ABOUT THIS EXERCISE: Exact copies of the lines below are the goal; any images in them are dropped.
PROVIDED ENTRIES below:
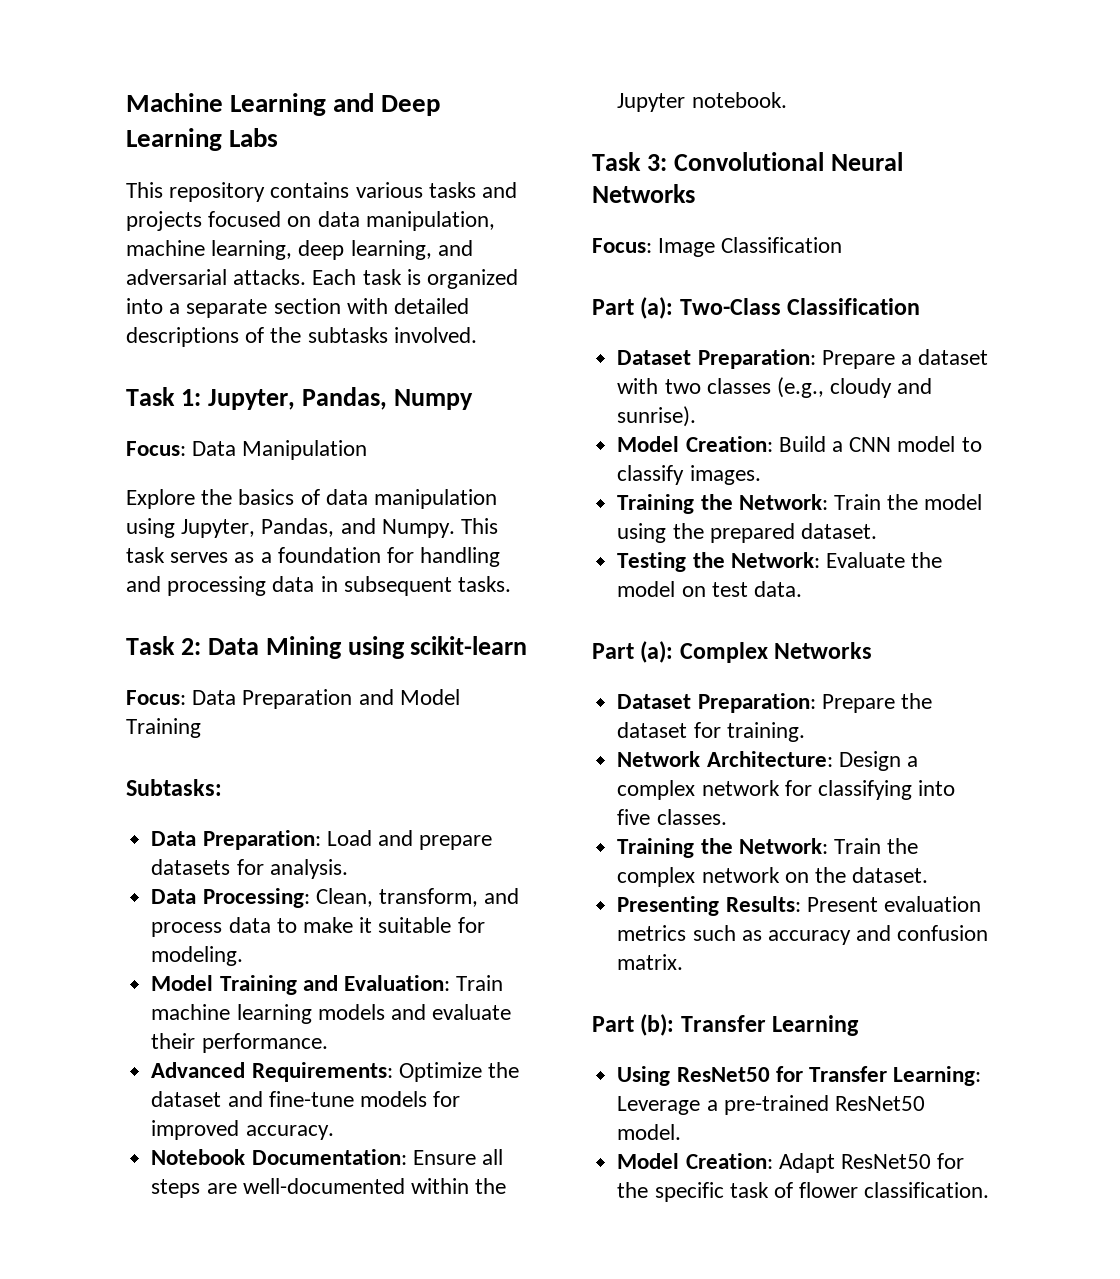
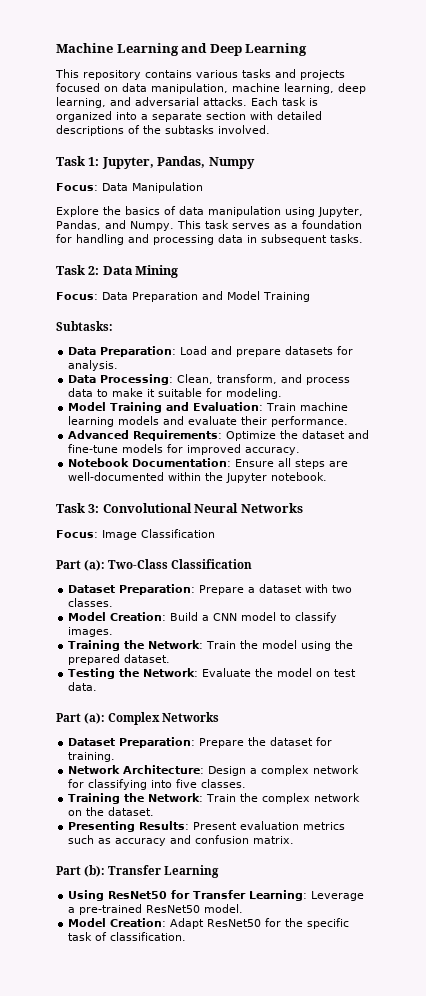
- Machine Learning and Deep Learning Labs
+ Machine Learning and Deep Learning
- Task 2: Data Mining using scikit-learn
+ Task 2: Data Mining
- Dataset Preparation: Prepare a dataset with two classes (e.g., cloudy and sunrise).
+ Dataset Preparation: Prepare a dataset with two classes.
- Model Creation: Adapt ResNet50 for the specific task of flower classification.
+ Model Creation: Adapt ResNet50 for the specific task of classification.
End of PROVIDED ENTRIES.
WRITTEN SOLUTION:
- Machine Learning and Deep Learning Labs
+ Machine Learning and Deep Learning
- Task 2: Data Mining using scikit-learn
+ Task 2: Data Mining
- Dataset Preparation: Prepare a dataset with two classes (e.g., cloudy and sunrise).
+ Dataset Preparation: Prepare a dataset with two classes.
- Model Creation: Adapt ResNet50 for the specific task of flower classification.
+ Model Creation: Adapt ResNet50 for the specific task of classification.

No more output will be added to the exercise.